Wednesday, November 9, 2011

Cannulated Screw and Cable vs Modified tension band wiring for Transverse Patella fracture

Cannulated Screw and Cable are Superior to Modified Tension Band in the Treatment of Transverse Patella Fractures            

Clin Orthop Relat Res. 2011 Dec;469(12):3429-35. Epub 2011 May 15.
Tian Y, Zhou F, Ji H, Zhang Z, Guo Y.
.Source: Department of Orthopaedics, Third Hospital of Peking University, Beijing, 100191, China,

Although the modified tension band technique (eg, tension band supplemented by longitudinal Kirschner wires) has long been the mainstay for fixation of transverse fractures of the patella, it has shortcomings, such as bad reduction, loosening of implants, and skin irritation.

We conducted a retrospective comparison of the modified tension band technique and the titanium cable-cannulated screw tension band technique.

We retrospectively reviewed 101 patients aged 22 to 85 years (mean, 56.6 years) with AO/OTA 34-C1 fractures (n = 68) and 34-C2 fractures (n = 33). Fifty-two patients were in the modified tension band group and 49 were in the titanium cable-cannulated screw tension band group. Followup was at least 1 year (range, 1-3 years). Comparison criteria were fracture reduction, fracture healing time, and the Iowa score for knee function.

The titanium cable-cannulated screw tension band group showed improved fracture reduction, reduced healing time, and better Iowa score, compared with the modified tension band group. In the modified tension band group, eight patients experienced wire migration, three of these requiring a second operation. There were no complications in the titanium cable-cannulated screw tension band group.

The titanium cable-cannulated screw tension band technique showed superior results and should be considered as an alternative method for treatment of transverse patellar fractures.
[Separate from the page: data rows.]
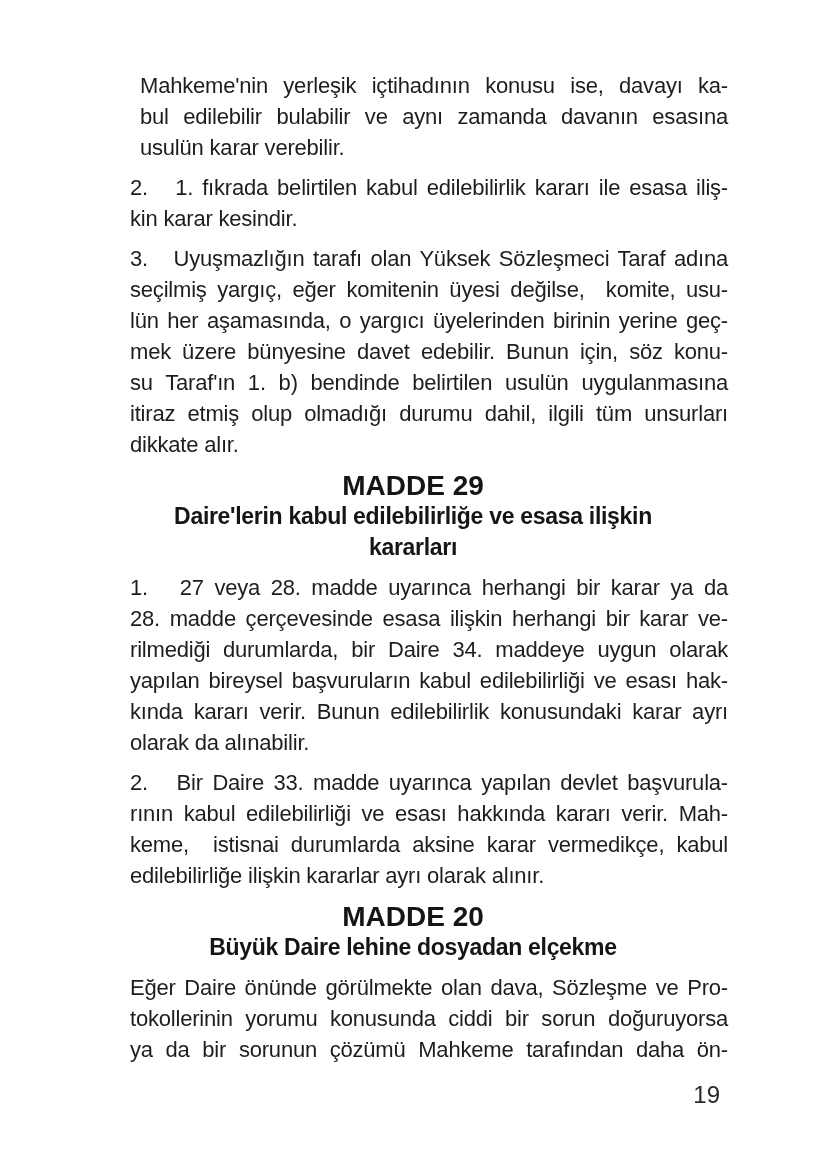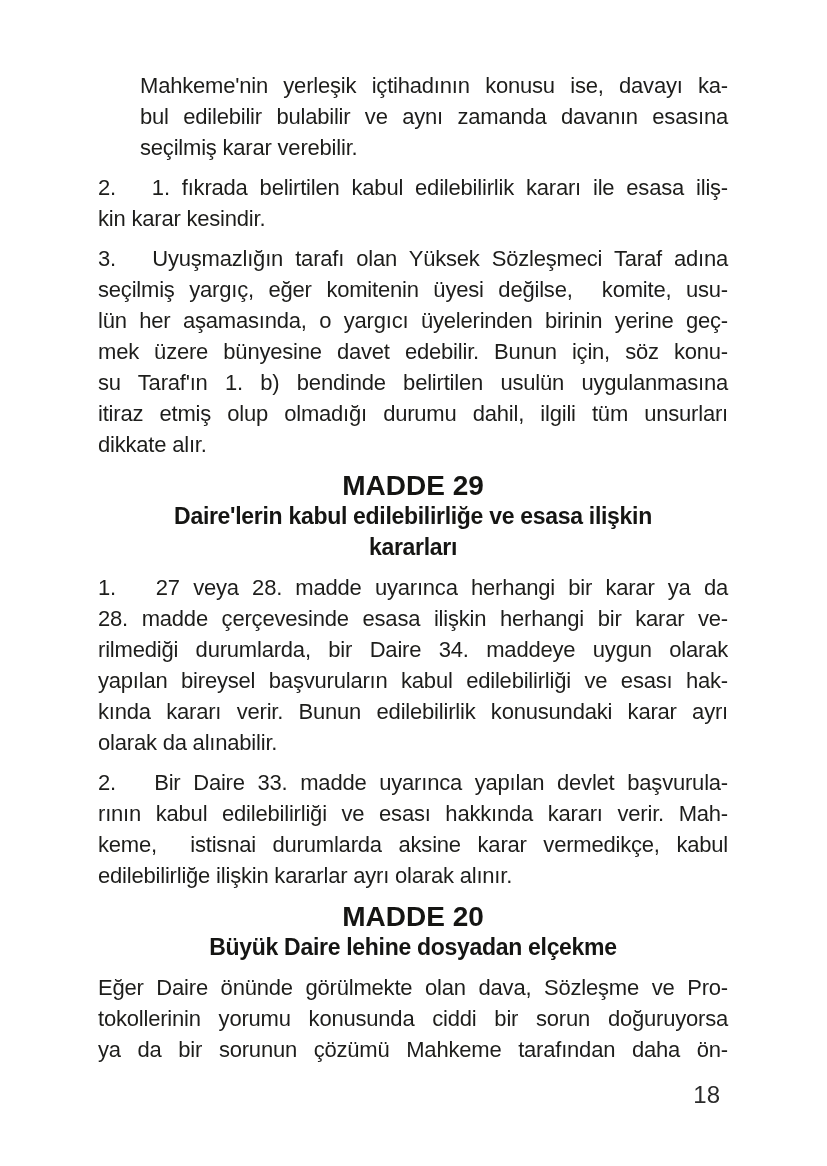"seçilmiş karar verebilir." div.line { text: seçilmiş -> usulün }
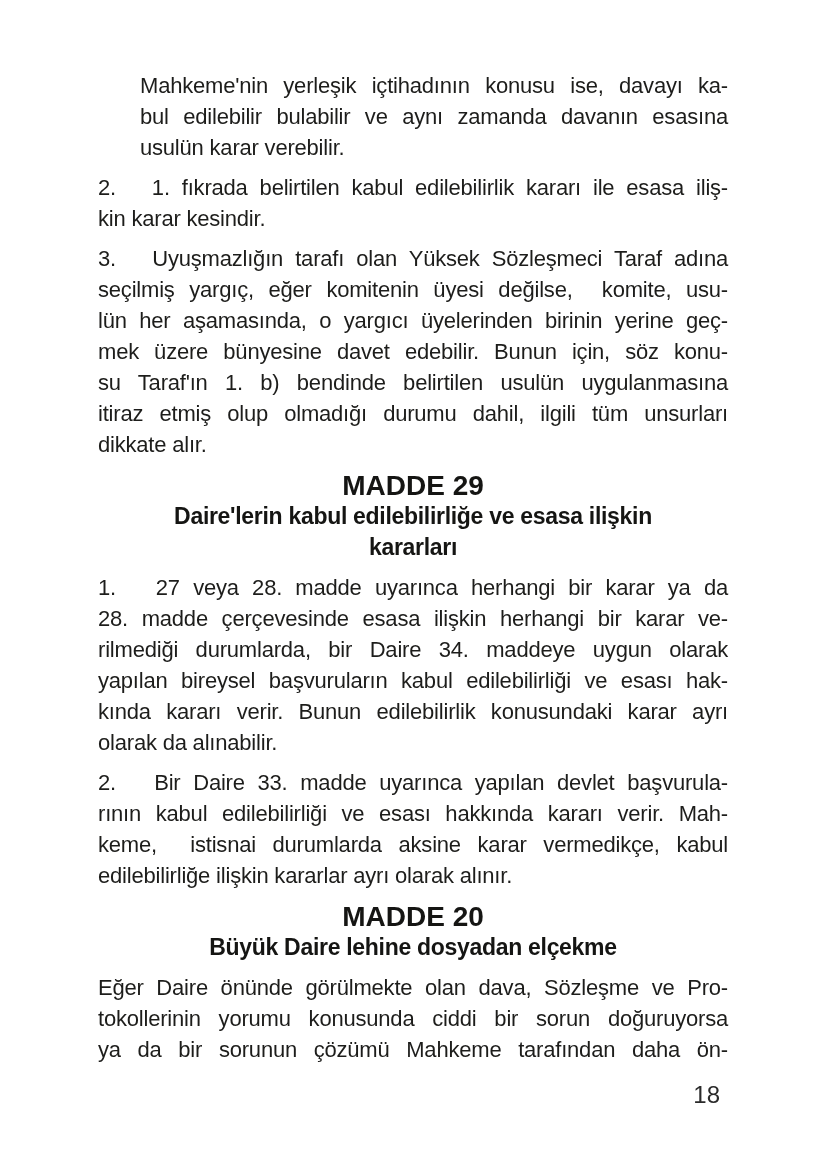"2. 1. fıkrada belirtilen kabul" .para { margin-left: none -> 32px }
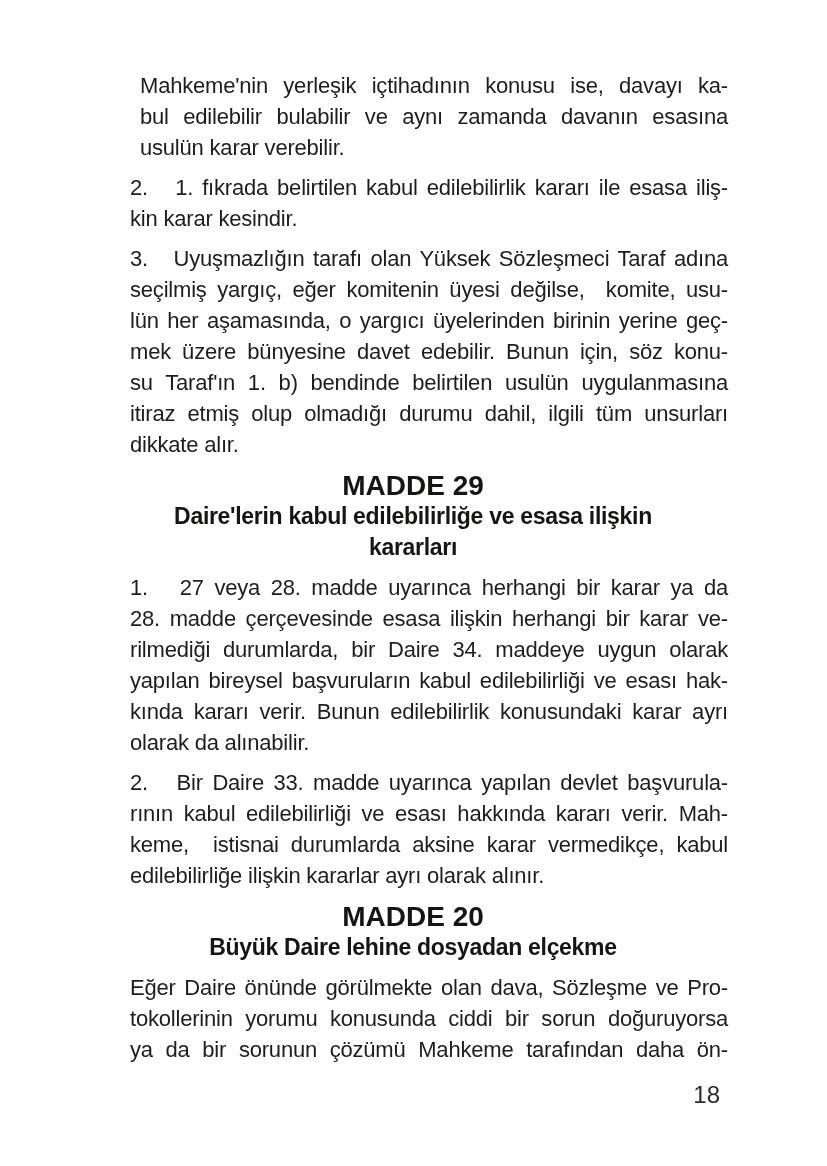"18" div.page-number { text: 18 -> 19 }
LEVEL OF EVIDENCE: Level III, therapeutic study. 

IORG Trauma Update

Monday, October 31, 2011

The non-operative functional management of patients with a rupture of the tendo Achillis leads to low rates of re-rupture.

J Bone Joint Surg Br. 2011 Oct;93(10):1362-6.
Wallace RGHeyes GJMichael AL.


Ulster Hospital Dundonald, Upper Newtownards Road, Dundonald, Belfast BT16 1RH, UK.


Controversy surrounds the most appropriate treatment method for patients with a rupture of the tendo Achillis. The aim of this study was to assess the long term rate of re-rupture following management with a non-operative functional protocol. 

We report the outcome of 945 consecutive patients (949 tendons) diagnosed with a rupture of the tendo Achillis managed between 1996 and 2008. There were 255 female and 690 male patients with a mean age of 48.97 years (12 to 86). Delayed presentation was defined as establishing the diagnosis and commencing treatment more than two weeks after injury. The overall rate of re-rupture was 2.8% (27 re-ruptures), with a rate of 2.9% (25 re-ruptures) for those with an acute presentation and 2.7% (two re-ruptures) for those with delayed presentation. 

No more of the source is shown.